Entretanto, a avaliação da função papilar mostrou que a obesidade, per se , não se associou com alterações basais, nem em resposta a diferentes concentrações de Ca2 e isoproterenol. Estudo prévio mostrou diminuição da força contrátil e outros distúrbios funcionais em condições basais de músculos papilares de obesos.35 Lima-Leopoldo et al.7 mostraram que a elevação da concentração extracelular de Ca2 resultou em menor resposta nos índices de função miocárdica na contração (TD) e no relaxamento (-dT/dt) na obesidade. Essas divergências podem ter relação com diferenças na composição das dietas, incluindo-se acréscimo de açúcar7 e/ou perfil lipídico constituinte das formulações.

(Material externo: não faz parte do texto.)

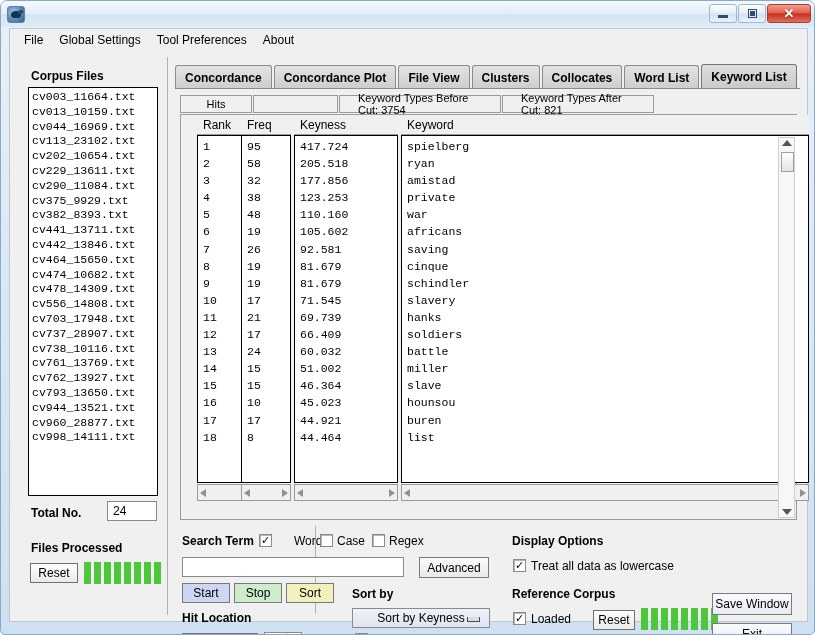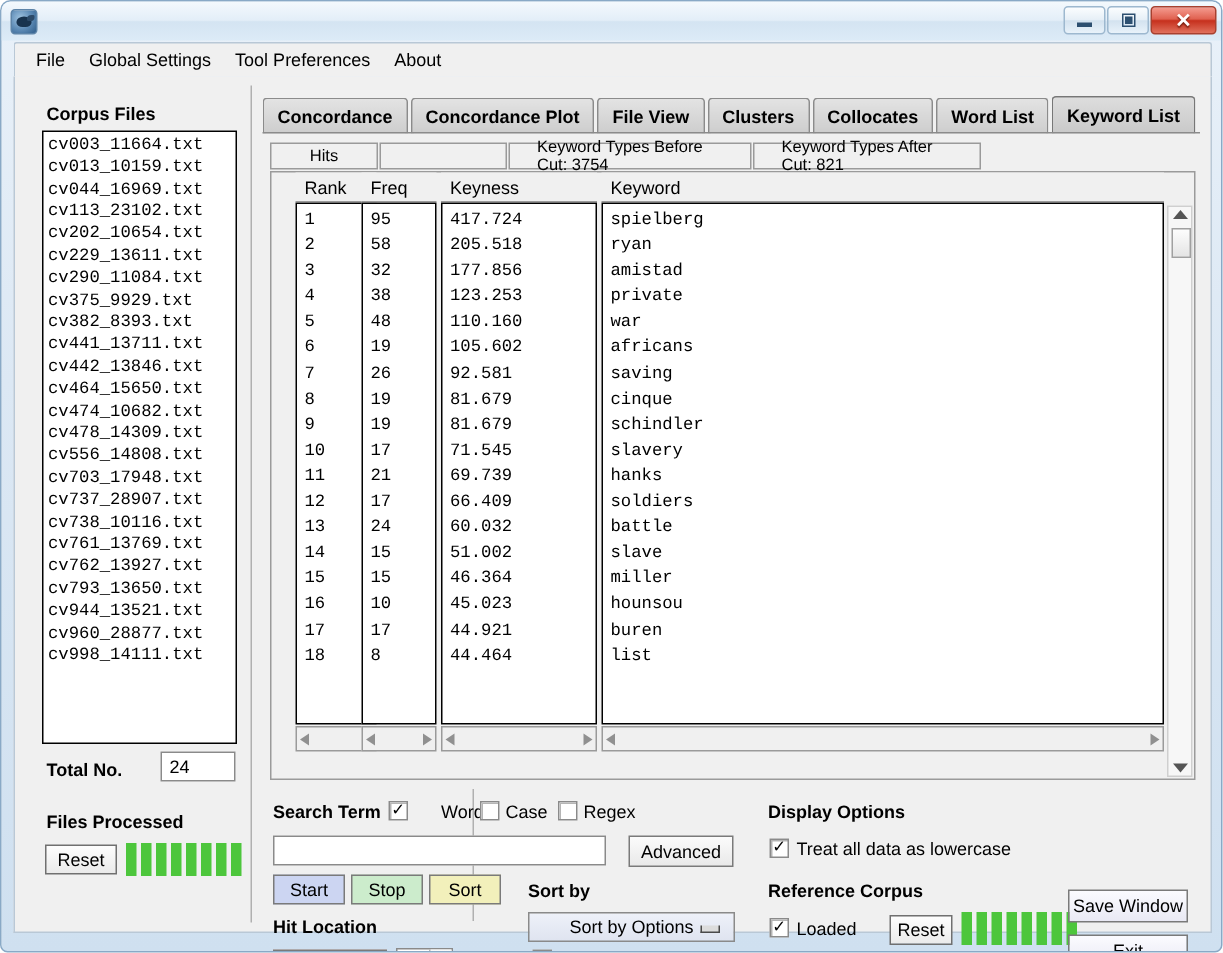--- a/index.html
+++ b/index.html
@@ -457,7 +457,7 @@
         </div>
       </div>
 
-      <div class="col" style="left:220px; width:375px;">
+      <div class="col" style="left:220px; width:408px;">
         <div class="col-head">Keyword</div>
         <div class="col-body">
           <div>spielberg</div>

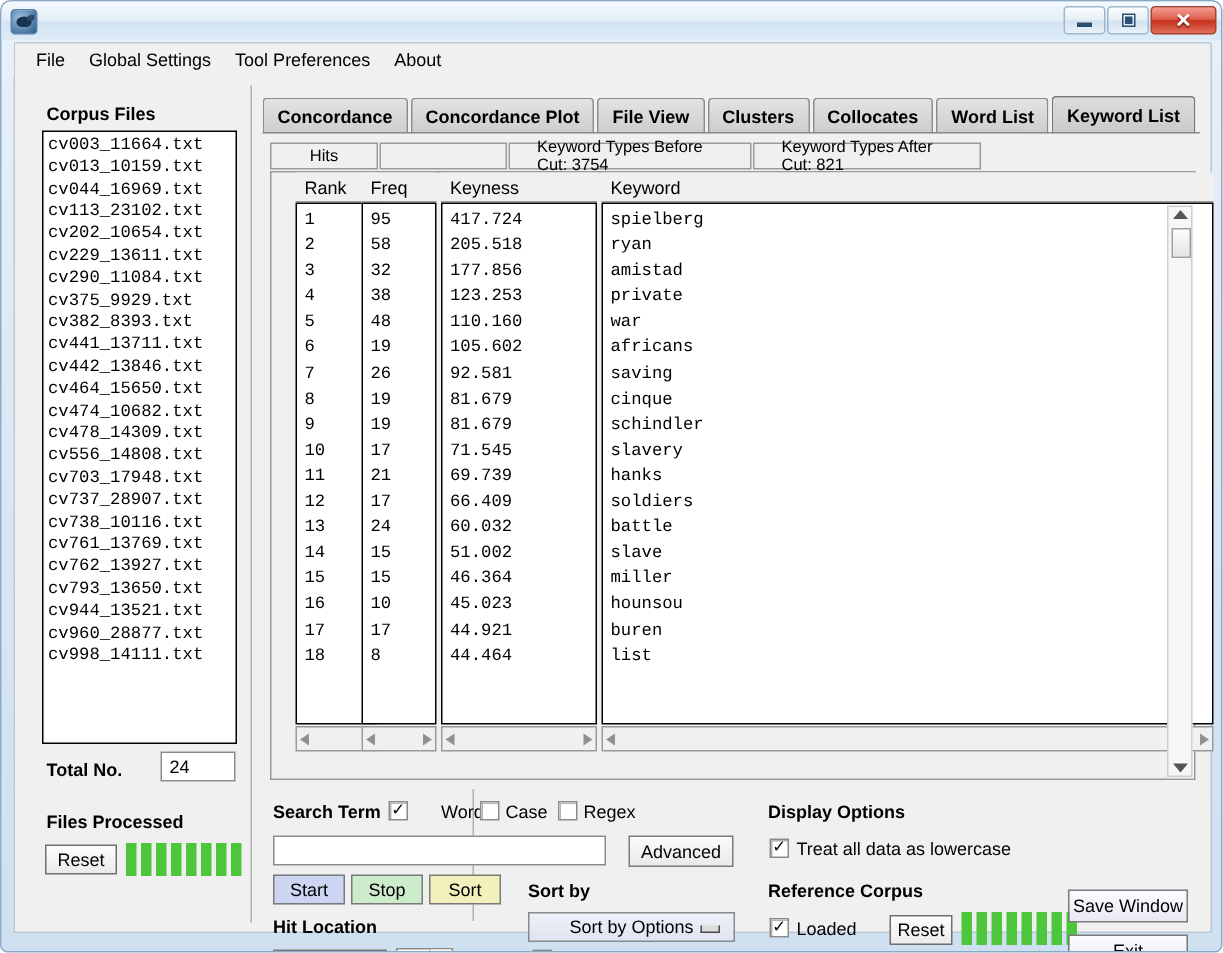--- a/index.html
+++ b/index.html
@@ -473,8 +473,8 @@
           <div>hanks</div>
           <div>soldiers</div>
           <div>battle</div>
+          <div>miller</div>
           <div>slave</div>
-          <div>miller</div>
           <div>hounsou</div>
           <div>buren</div>
           <div>list</div>

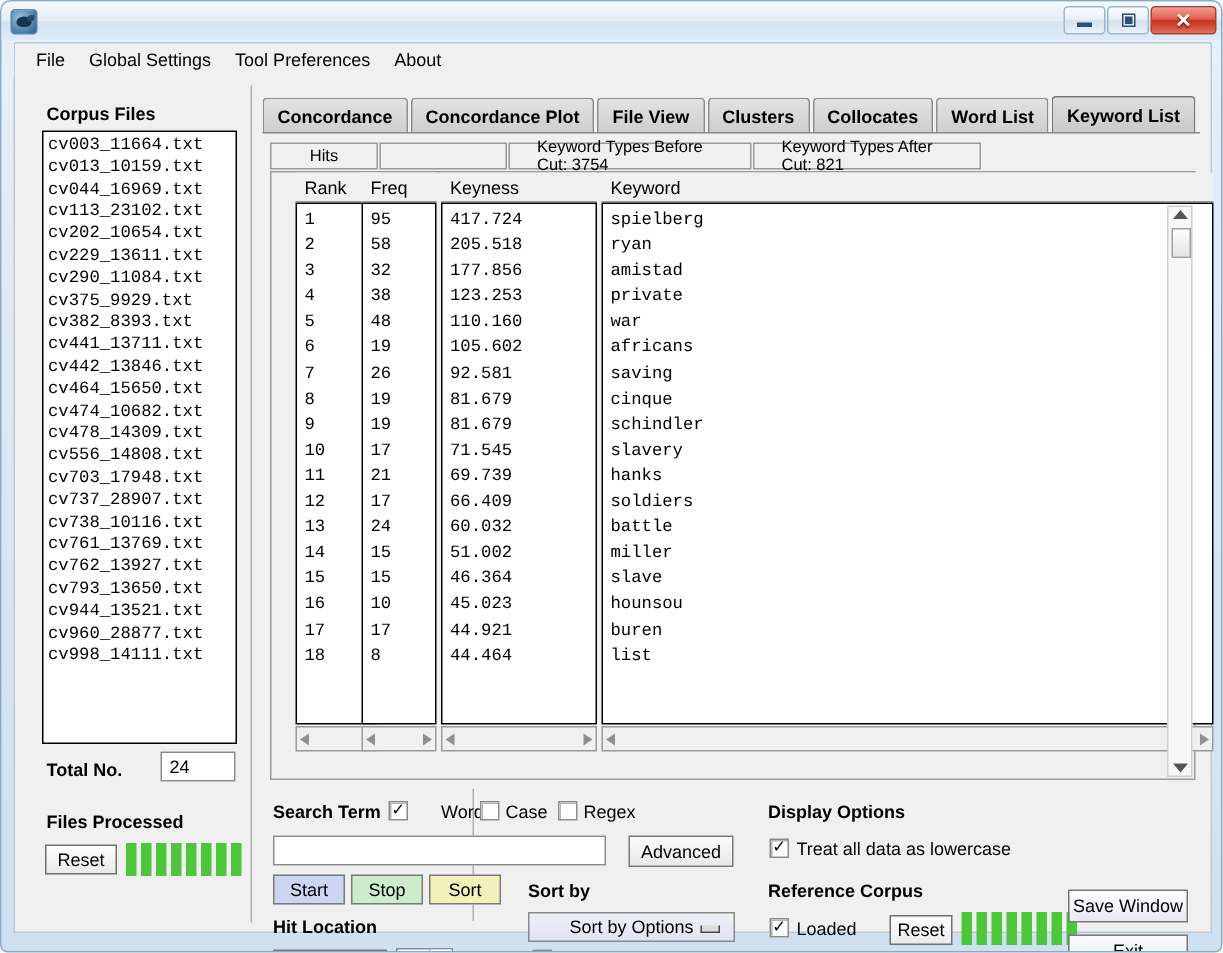--- a/index.html
+++ b/index.html
@@ -523,7 +523,7 @@
 
     <div class="lbl-bold" style="left:342px; top:536px;">Sort by</div>
     <div id="sortby-dd">
-      <span>Sort by Options</span>
+      <span>Sort by Keyness</span>
       <span class="dd-mark"></span>
     </div>
     <div class="chk inner" style="left:345px; top:582px;"></div>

Utilizando modelo similar ao do presente trabalho, Vileigas et al.16 também constataram ausência de diferenças na função miocárdica em preparação de músculo papilar na condição basal e após acréscimo de isoproterenol.

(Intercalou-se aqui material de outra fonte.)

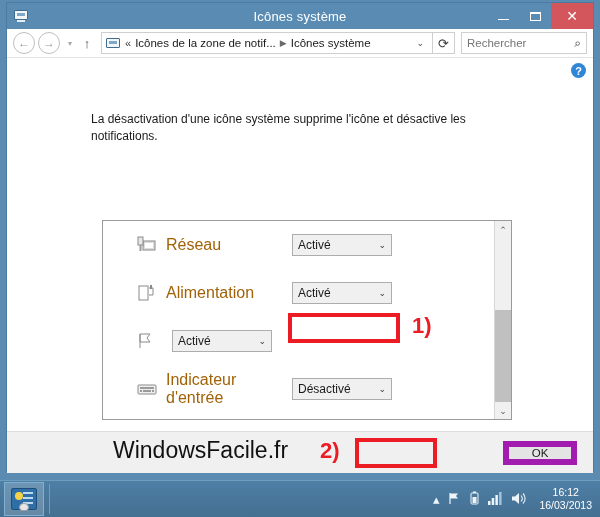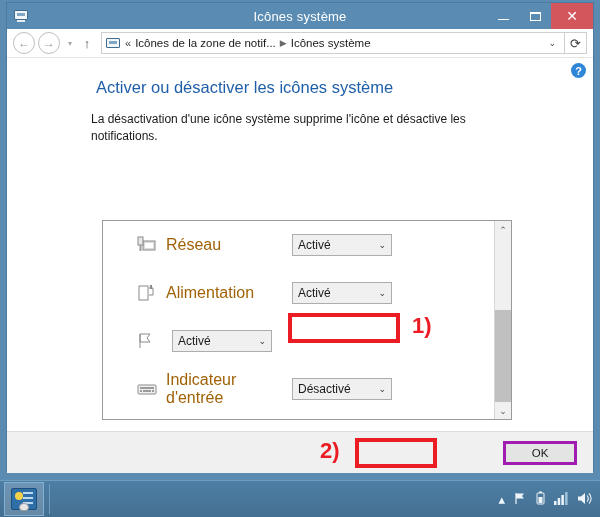--- a/index.html
+++ b/index.html
@@ -213,6 +213,10 @@
       <div class="refresh-btn">
           <span>⟳</span>
         </div>
+      <div class="searchbox">
+        <input placeholder="Rechercher" style="">
+        <span class="search-icon">⌕</span>
+      </div>
     </div>
 
     <div class="content">

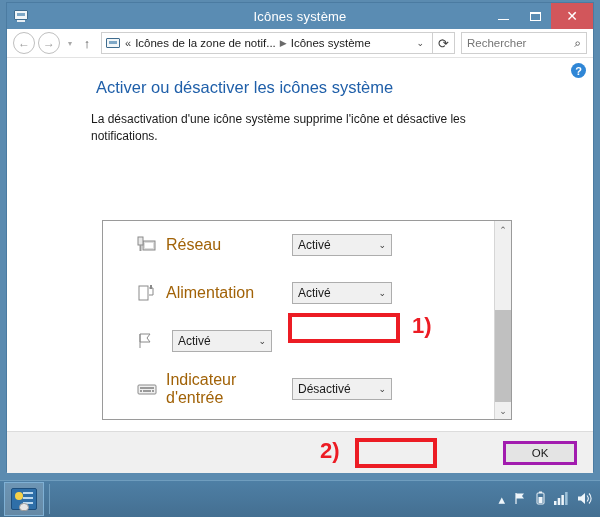--- a/index.html
+++ b/index.html
@@ -221,7 +221,6 @@
 
     <div class="content">
       <div class="help-badge">?</div>
-      <div class="h1">Activer ou désactiver les icônes système</div>
       <div class="desc">La désactivation d'une icône système supprime l'icône et désactive les notifications.</div>
 
       <div class="listbox">

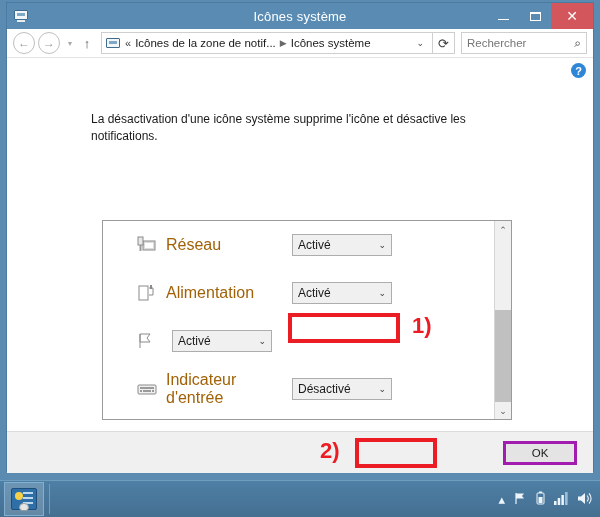--- a/index.html
+++ b/index.html
@@ -303,6 +303,7 @@
       <div class="footer">
         <div class="btn">OK</div>
       </div>
+      <div class="watermark">WindowsFacile.fr</div>
     </div>
   </div>
 

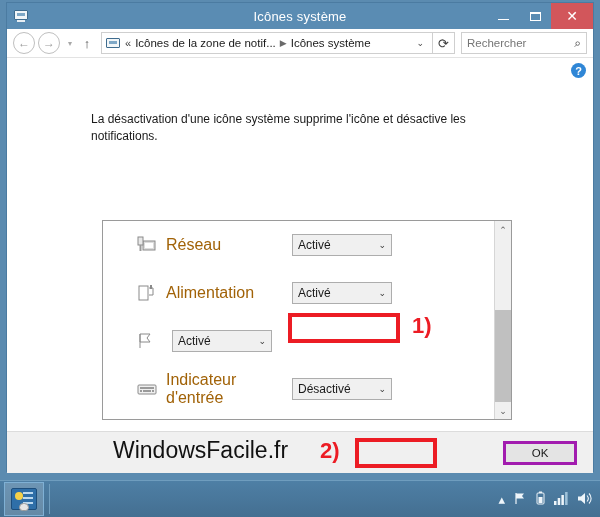--- a/index.html
+++ b/index.html
@@ -134,7 +134,7 @@
     padding-right:16px; gap:8px;
   }
   .btn {
-    width:74px; height:24px; background:#e4e4e4; border:3px solid #a21caf;
+    width:74px; height:24px; background:#e4e4e4; border:6px solid #a21caf;
     font-size:11.5px; color:#1a1a1a; display:flex; align-items:center; justify-content:center;
   }
   .watermark {

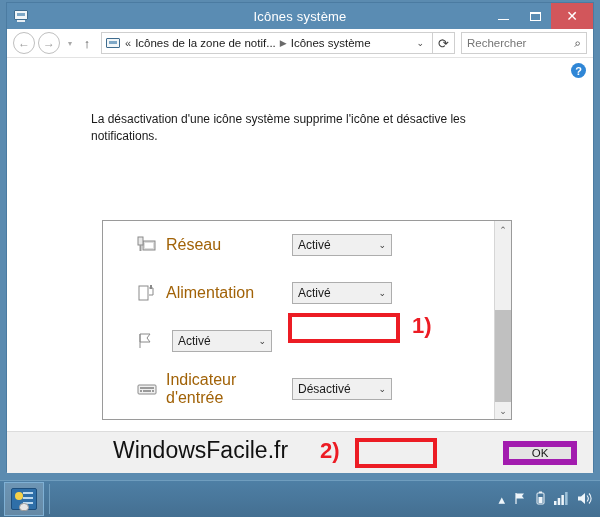--- a/index.html
+++ b/index.html
@@ -354,6 +354,10 @@
             <path d="M12 1.5 a7 7 0 0 1 0 10" stroke="#eef5fa" fill="none" stroke-width="1.1"></path>
           </svg>
       </span>
+      <span class="clock">
+        <div>16:12</div>
+        <div>16/03/2013</div>
+      </span>
     </div>
   </div>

Quanto à avaliação de potencial pós-pausa (PPP), pode-se afirmar que a obesidade promoveu disfunção miocárdica, muito provavelmente, em razão de alterações no trânsito intracelular de Ca2. A manobra de 60s reduziu a TD, +dT/dt e -dT/dt no miocárdio de ratos obesos ( Figura 3 ). Os dados são consistentes com estudo prévio que mostrou menor resposta contrátil em ratos obesos Zucker após 60s de PPP.35 Como -dT/dt é influenciada pela frequência de absorção de íons cálcio pelo retículo sarcoplasmático,7 a menor recaptura de Ca2 demonstrada pela -dT/dt nos ratos obesos sugere que a atividade da proteína SERCA2 foi deprimida. A diminuição da -dT/dt com altas concentrações citosólicas de Ca2 sugere que a ativação da SERCA2 via Ca2 - calmodulina cinase pode ser deprimida pela obesidade. A redução significativa da TD nos ratos obesos poderia ser resultante de redução de Ca2no retículo sarcoplasmático e também de menor liberação de Ca2 por meio dos receptores rianodínicos .

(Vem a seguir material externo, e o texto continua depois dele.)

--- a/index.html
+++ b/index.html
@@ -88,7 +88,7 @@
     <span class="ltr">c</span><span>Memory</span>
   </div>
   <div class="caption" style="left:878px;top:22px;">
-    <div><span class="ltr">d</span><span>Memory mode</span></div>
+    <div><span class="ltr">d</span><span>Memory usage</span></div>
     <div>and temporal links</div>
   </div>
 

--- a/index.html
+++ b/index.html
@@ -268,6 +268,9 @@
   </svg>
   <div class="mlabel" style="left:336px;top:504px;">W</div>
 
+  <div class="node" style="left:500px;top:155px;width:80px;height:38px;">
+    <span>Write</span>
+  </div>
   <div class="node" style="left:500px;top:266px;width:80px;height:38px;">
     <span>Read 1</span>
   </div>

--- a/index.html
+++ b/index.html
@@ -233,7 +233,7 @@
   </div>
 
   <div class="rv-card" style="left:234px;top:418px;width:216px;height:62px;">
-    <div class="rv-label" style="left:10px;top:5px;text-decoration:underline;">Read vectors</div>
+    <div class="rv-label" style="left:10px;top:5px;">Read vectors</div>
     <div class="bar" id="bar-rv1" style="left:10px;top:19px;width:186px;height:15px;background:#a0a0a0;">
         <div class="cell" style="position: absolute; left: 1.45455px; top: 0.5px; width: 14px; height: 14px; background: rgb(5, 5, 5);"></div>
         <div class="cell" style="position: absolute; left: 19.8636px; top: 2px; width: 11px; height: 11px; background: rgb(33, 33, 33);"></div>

Provavelmente, os distúrbios no trânsito Ca2 e na contratilidade miocárdica em obesos decorrem da estimulação do SRAA. Quando comparados aos grupos OB e CL, os animais do OL mostraram melhor desempenho contrátil em resposta às manobras de elevação de Ca2, PPP e isoproterenol ( Figuras 2-4 ). Considerando-se a manutenção de elevada VEPP e o comportamento mecânico do músculo papilar na vigência de losartan, é provável que o desempenho sistólico tenha sido regulado por maior sensibilidade ao Ca2 no grupo OL. Nessa perspectiva, não se pode descartar um possível efeito metabólico do bloqueio de AT1, propiciando maior eficiência energética a partir da combustão melhorada de macronutrientes, em especial, lipídeos.24 , 36 Excessiva oferta de ácidos graxos pode culminar em maior atividade mitocondrial, estimulando mecanismos relacionados com aumento no trânsito de Ca2.19 , 23 Em experimento prévio, intervenção com losartan resultou na inibição de mecanismos moleculares de resistência à insulina no miocárdio, normalizando também o desempenho contrátil do coração em ratos obesos por dieta de cafeteria.11 Recentemente, o bloqueio de AT1 culminou em melhora na função mitocondrial em ratos obesos com resistência à insulina.37

Nessa perspectiva, as repercussões clínicas dos achados deste estudo são variadas. Condições de ativação do SRAA têm sido associadas a desordens metabólicas e cardiopatias.23 No presente trabalho, tem-se a descrição de distúrbios de resposta contrátil que possibilitam a proposição de intervenções voltadas ao tratamento cardiovascular em obesos.

Não obstante, embora esses efeitos tenham sido amenizados com antagonismo de AT1, não está descartada a participação de outras variáveis, comuns à dieta hiperlipídica de forma isolada, como causa de remodelação cardíaca. Em estudo prévio,8 mostramos que o consumo aumentado de lipídeos tem relação direta com indicadores de resposta cardiovascular na obesidade. Nesse sentido, essa é uma importante limitação do trabalho e novas investigações devem ser desenvolvidas para melhor esclarecer o papel isolado de ácidos graxos saturados e insaturados no presente modelo experimental.

Conclusão

Os resultados permitem concluir que a obesidade induzida por dieta promove remodelação cardíaca, sustentada por hipertrofia ventricular e disfunção miocárdica. Considerando-se que o Losartan amenizou grande parte dessas desordens, confirma-se a hipótese inicial desta investigação, segundo a qual a estimulação de receptores AT1 está associada com prejuízos na função miocárdica em ratos obesos.